**DIRECTIONS FOR THIS TASK:**
Return all lines of the data in which the string "none" occurs.

**Edit tracking data:**

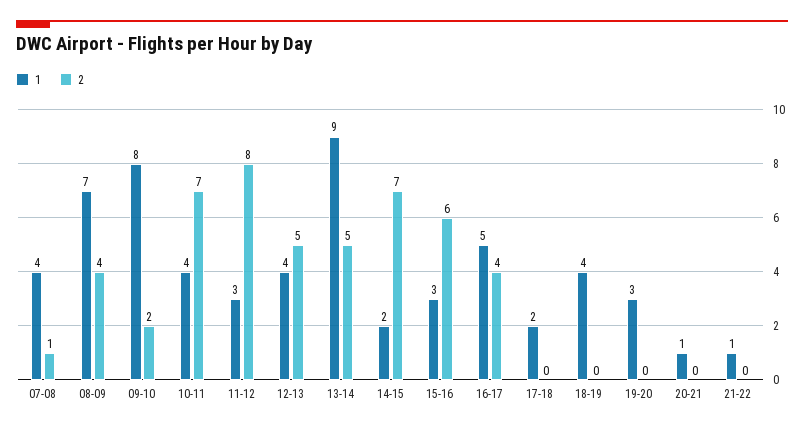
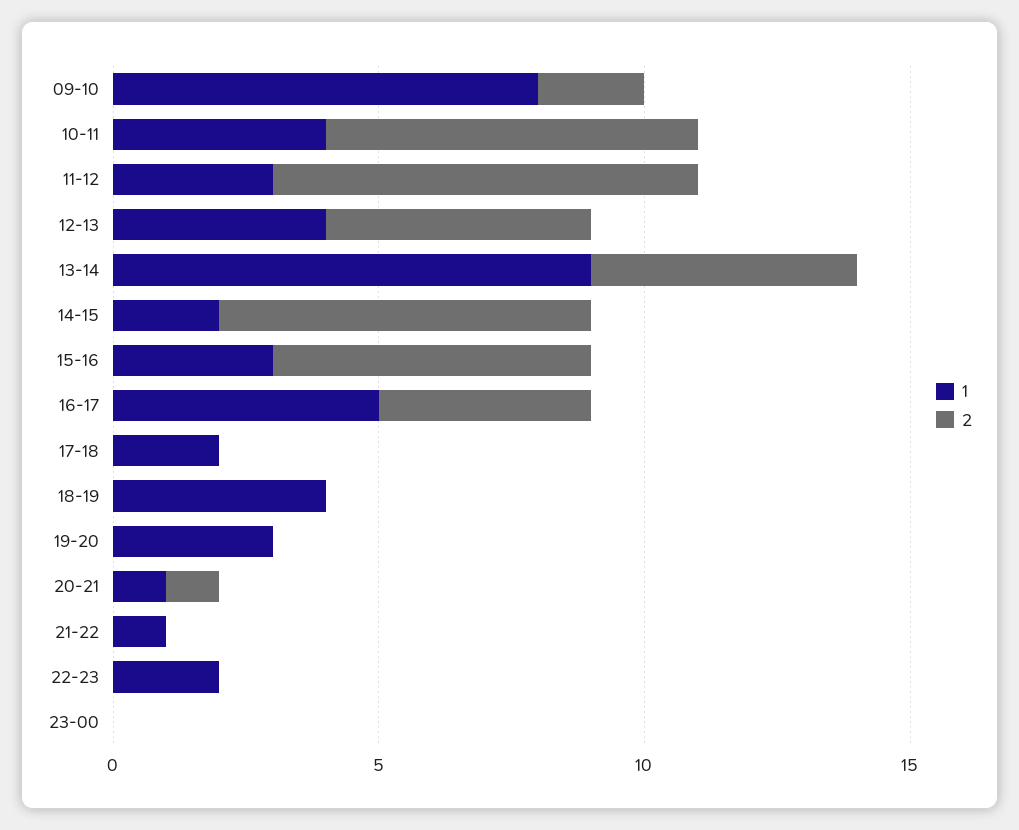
1, 07-08: 4 -> none
2, 07-08: 1 -> none
1, 08-09: 7 -> none
2, 08-09: 4 -> none
2, 20-21: 0 -> 1
1, 22-23: none -> 2
2, 22-23: none -> 0
1, 23-00: none -> 0
2, 23-00: none -> 0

**EXERCISE OUTPUT:**
1, 07-08: 4 -> none
2, 07-08: 1 -> none
1, 08-09: 7 -> none
2, 08-09: 4 -> none
1, 22-23: none -> 2
2, 22-23: none -> 0
1, 23-00: none -> 0
2, 23-00: none -> 0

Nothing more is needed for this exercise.